Provided entries:
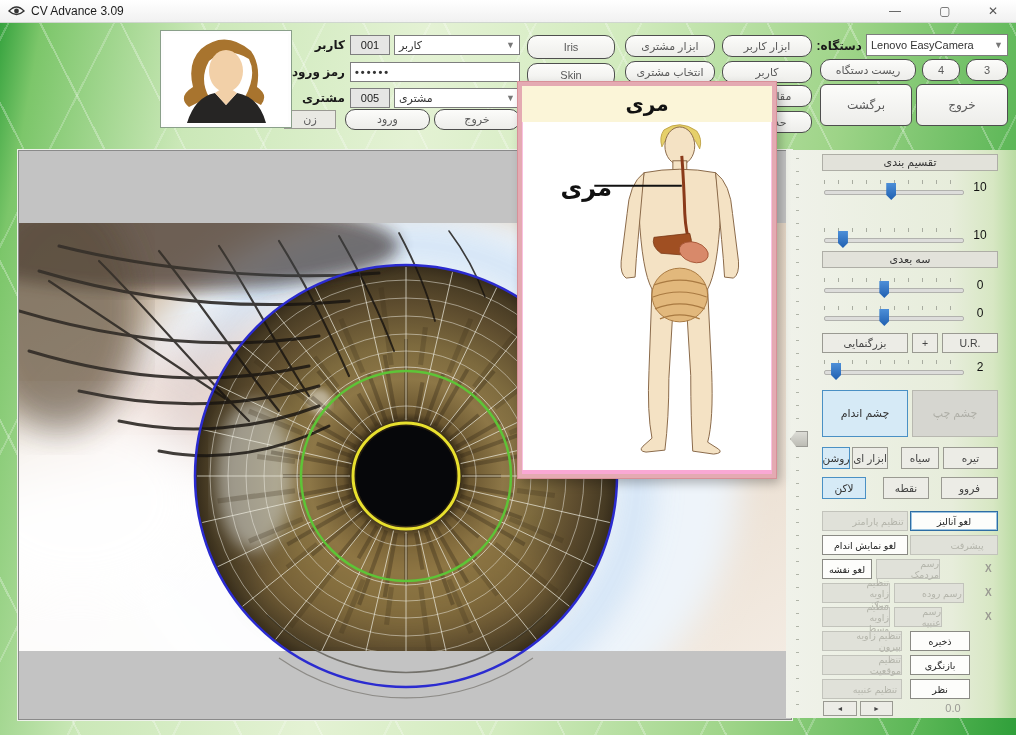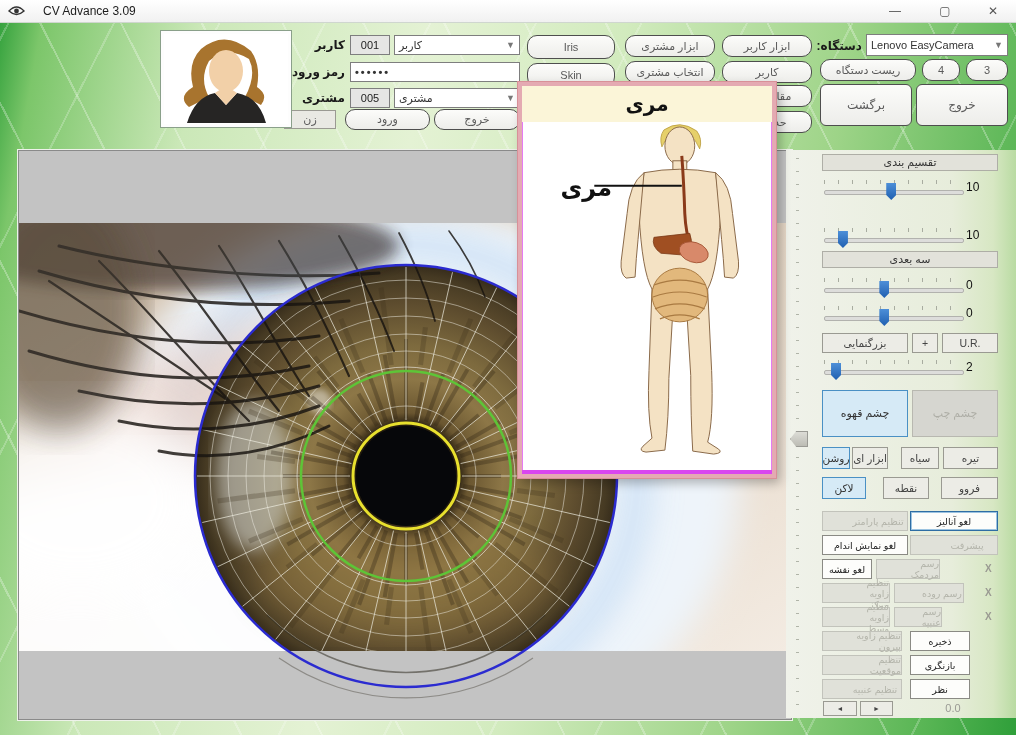--- a/index.html
+++ b/index.html
@@ -13,7 +13,7 @@
   }
   .abs{position:absolute;}
   
-  .titlebar{left:0;top:0;width:1016px;height:22px;background:linear-gradient(180deg,#ffffff,#f1f1f1);border-bottom:1px solid #cfd6cf;display:flex;align-items:center;z-index:40;gap:12px;}
+  .titlebar{left:0;top:0;width:1016px;height:22px;background:linear-gradient(180deg,#ffffff,#f1f1f1);border-bottom:1px solid #cfd6cf;display:flex;align-items:center;z-index:40;}
   .titlebar .t{font-size:12px;color:#1c1c1c;margin-left:6px;}
   .winbtn{position:absolute;top:0;width:34px;height:21px;display:flex;align-items:center;justify-content:center;color:#555;font-size:12px;cursor:default;}
   

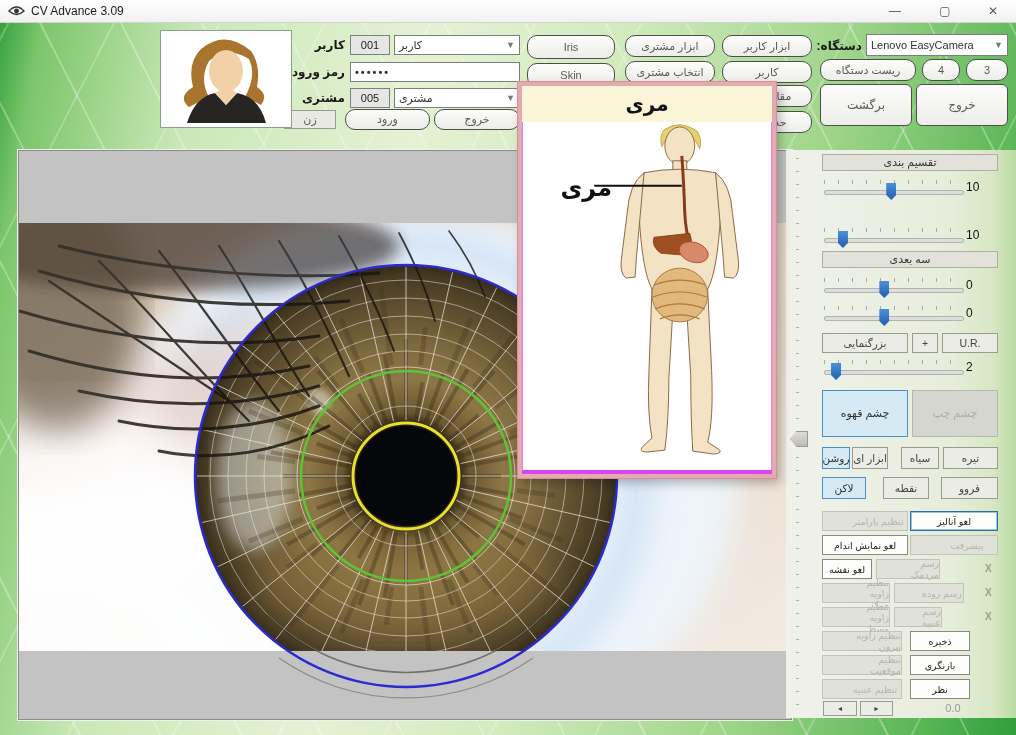--- a/index.html
+++ b/index.html
@@ -41,7 +41,7 @@
   .xmark{position:absolute;color:#9a9a92;font-size:10px;font-weight:bold;}
   .rtl{direction:rtl;unicode-bidi:isolate;}
   
-  .popup{left:518px;top:82px;width:250px;height:388px;background:#d946ef;border:4px solid #e4aab2;outline:1px solid #d89098;box-shadow:4px 5px 10px rgba(0,0,0,.28);z-index:50;box-sizing:content-box;}
+  .popup{left:518px;top:82px;width:250px;height:388px;background:#f9a8d4;border:4px solid #e4aab2;outline:1px solid #d89098;box-shadow:4px 5px 10px rgba(0,0,0,.28);z-index:50;box-sizing:content-box;}
   .popup .hdr{height:36px;background:#fbf5d8;display:flex;align-items:center;justify-content:center;font-size:20px;font-weight:bold;color:#111;}
   .photoframe{left:160px;top:30px;width:130px;height:96px;background:#fff;border:1px solid #8aa08a;box-shadow:0 0 0 3px #fdfdfd inset;z-index:30;}
 </style>

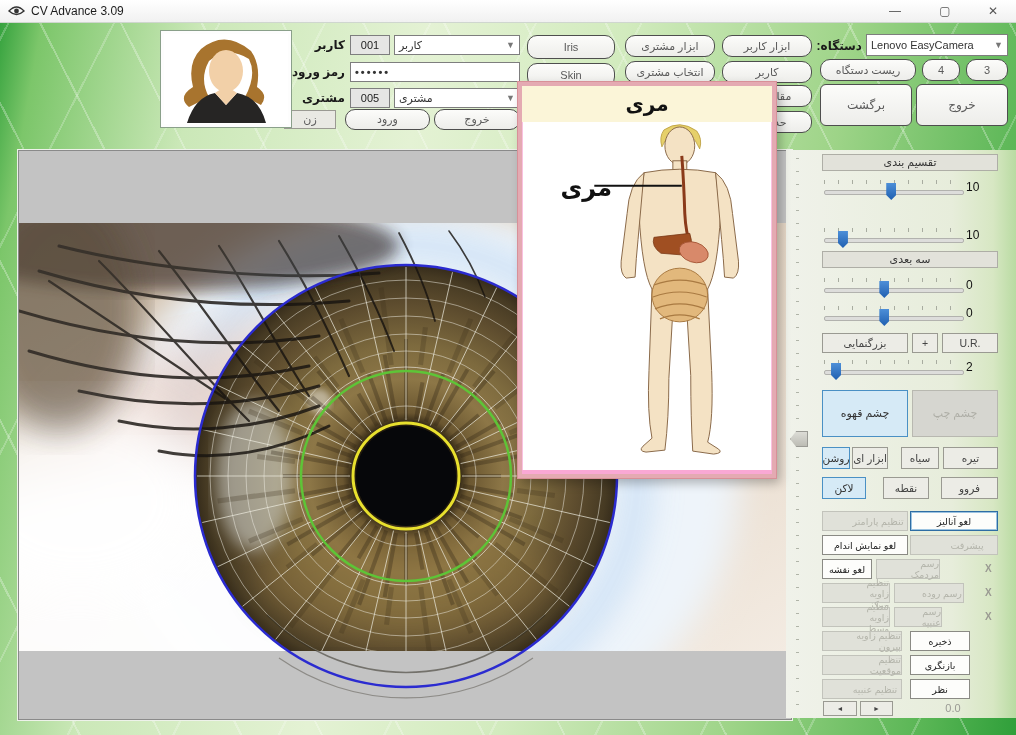--- a/index.html
+++ b/index.html
@@ -31,7 +31,7 @@
   .ticks{position:absolute;height:4px;background:repeating-linear-gradient(90deg,#a8aca0 0 1px,transparent 1px 14px);}
   .track{position:absolute;height:3px;background:#dddddb;border:1px solid #b2b2ae;border-radius:2px;}
   .thumb{position:absolute;width:10px;height:17px;background:linear-gradient(180deg,#4d8fd8,#1f5fb0);clip-path:polygon(0 0,100% 0,100% 70%,50% 100%,0 70%);top:-8px;}
-  .sval{position:absolute;font-size:12px;color:#111;width:28px;text-align:left;}
+  .sval{position:absolute;font-size:12px;color:#111;width:28px;text-align:center;}
   .pbtn{position:absolute;border:1px solid #9a9a92;background:#ececе6;background-color:#ececE6;color:#444;font-size:10.5px;display:flex;align-items:center;justify-content:center;box-sizing:border-box;}
   .sel{background:#d6eaf6!important;border:1px solid #4a90c4!important;color:#333;}
   .dis{background:#e0e1d9!important;border:1px solid #c2c3bb!important;color:#b3b4aa!important;padding-left:26px;}

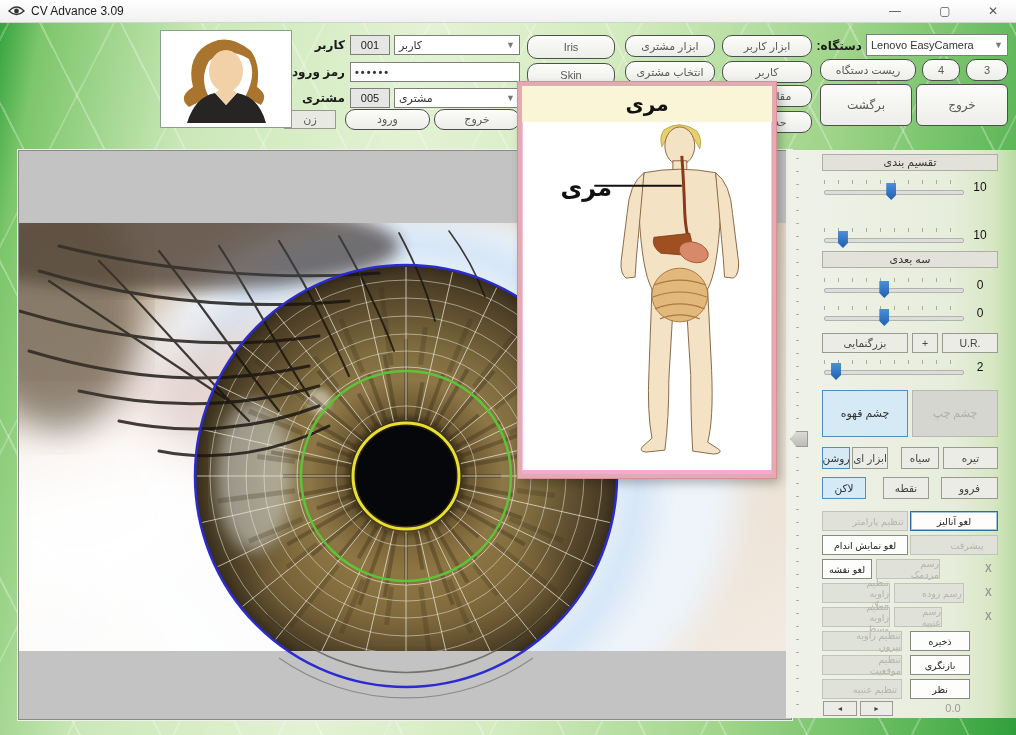--- a/index.html
+++ b/index.html
@@ -327,7 +327,7 @@
   </div>
   <div class="sval" style="left:180px;top:210px">2</div>
 
-  <div class="pbtn sel rtl" style="left:36px;top:240px;width:86px;height:47px;font-size:11px">چشم قهوه</div>
+  <div class="pbtn sel rtl" style="left:36px;top:240px;width:86px;height:47px;font-size:11px">چشم اندام</div>
   <div class="pbtn rtl" style="left:126px;top:240px;width:86px;height:47px;font-size:11px;background:#d6d6d0;border:1px solid #b8b8b0;color:#aeaea6">چشم چپ</div>
 
   <div class="pbtn sel rtl" style="left:36px;top:297px;width:28px;height:22px">روشن</div>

The problem: Go through the material above and retype every line exactly, without the images.

Result of the exercise:
--- a/index.html
+++ b/index.html
@@ -13,7 +13,7 @@
   }
   .abs{position:absolute;}
   
-  .titlebar{left:0;top:0;width:1016px;height:22px;background:linear-gradient(180deg,#ffffff,#f1f1f1);border-bottom:1px solid #cfd6cf;display:flex;align-items:center;z-index:40;gap:12px;}
+  .titlebar{left:0;top:0;width:1016px;height:22px;background:linear-gradient(180deg,#ffffff,#f1f1f1);border-bottom:1px solid #cfd6cf;display:flex;align-items:center;z-index:40;}
   .titlebar .t{font-size:12px;color:#1c1c1c;margin-left:6px;}
   .winbtn{position:absolute;top:0;width:34px;height:21px;display:flex;align-items:center;justify-content:center;color:#555;font-size:12px;cursor:default;}
   

--- a/index.html
+++ b/index.html
@@ -41,7 +41,7 @@
   .xmark{position:absolute;color:#9a9a92;font-size:10px;font-weight:bold;}
   .rtl{direction:rtl;unicode-bidi:isolate;}
   
-  .popup{left:518px;top:82px;width:250px;height:388px;background:#d946ef;border:4px solid #e4aab2;outline:1px solid #d89098;box-shadow:4px 5px 10px rgba(0,0,0,.28);z-index:50;box-sizing:content-box;}
+  .popup{left:518px;top:82px;width:250px;height:388px;background:#f9a8d4;border:4px solid #e4aab2;outline:1px solid #d89098;box-shadow:4px 5px 10px rgba(0,0,0,.28);z-index:50;box-sizing:content-box;}
   .popup .hdr{height:36px;background:#fbf5d8;display:flex;align-items:center;justify-content:center;font-size:20px;font-weight:bold;color:#111;}
   .photoframe{left:160px;top:30px;width:130px;height:96px;background:#fff;border:1px solid #8aa08a;box-shadow:0 0 0 3px #fdfdfd inset;z-index:30;}
 </style>

--- a/index.html
+++ b/index.html
@@ -31,7 +31,7 @@
   .ticks{position:absolute;height:4px;background:repeating-linear-gradient(90deg,#a8aca0 0 1px,transparent 1px 14px);}
   .track{position:absolute;height:3px;background:#dddddb;border:1px solid #b2b2ae;border-radius:2px;}
   .thumb{position:absolute;width:10px;height:17px;background:linear-gradient(180deg,#4d8fd8,#1f5fb0);clip-path:polygon(0 0,100% 0,100% 70%,50% 100%,0 70%);top:-8px;}
-  .sval{position:absolute;font-size:12px;color:#111;width:28px;text-align:left;}
+  .sval{position:absolute;font-size:12px;color:#111;width:28px;text-align:center;}
   .pbtn{position:absolute;border:1px solid #9a9a92;background:#ececе6;background-color:#ececE6;color:#444;font-size:10.5px;display:flex;align-items:center;justify-content:center;box-sizing:border-box;}
   .sel{background:#d6eaf6!important;border:1px solid #4a90c4!important;color:#333;}
   .dis{background:#e0e1d9!important;border:1px solid #c2c3bb!important;color:#b3b4aa!important;padding-left:26px;}

--- a/index.html
+++ b/index.html
@@ -327,7 +327,7 @@
   </div>
   <div class="sval" style="left:180px;top:210px">2</div>
 
-  <div class="pbtn sel rtl" style="left:36px;top:240px;width:86px;height:47px;font-size:11px">چشم قهوه</div>
+  <div class="pbtn sel rtl" style="left:36px;top:240px;width:86px;height:47px;font-size:11px">چشم اندام</div>
   <div class="pbtn rtl" style="left:126px;top:240px;width:86px;height:47px;font-size:11px;background:#d6d6d0;border:1px solid #b8b8b0;color:#aeaea6">چشم چپ</div>
 
   <div class="pbtn sel rtl" style="left:36px;top:297px;width:28px;height:22px">روشن</div>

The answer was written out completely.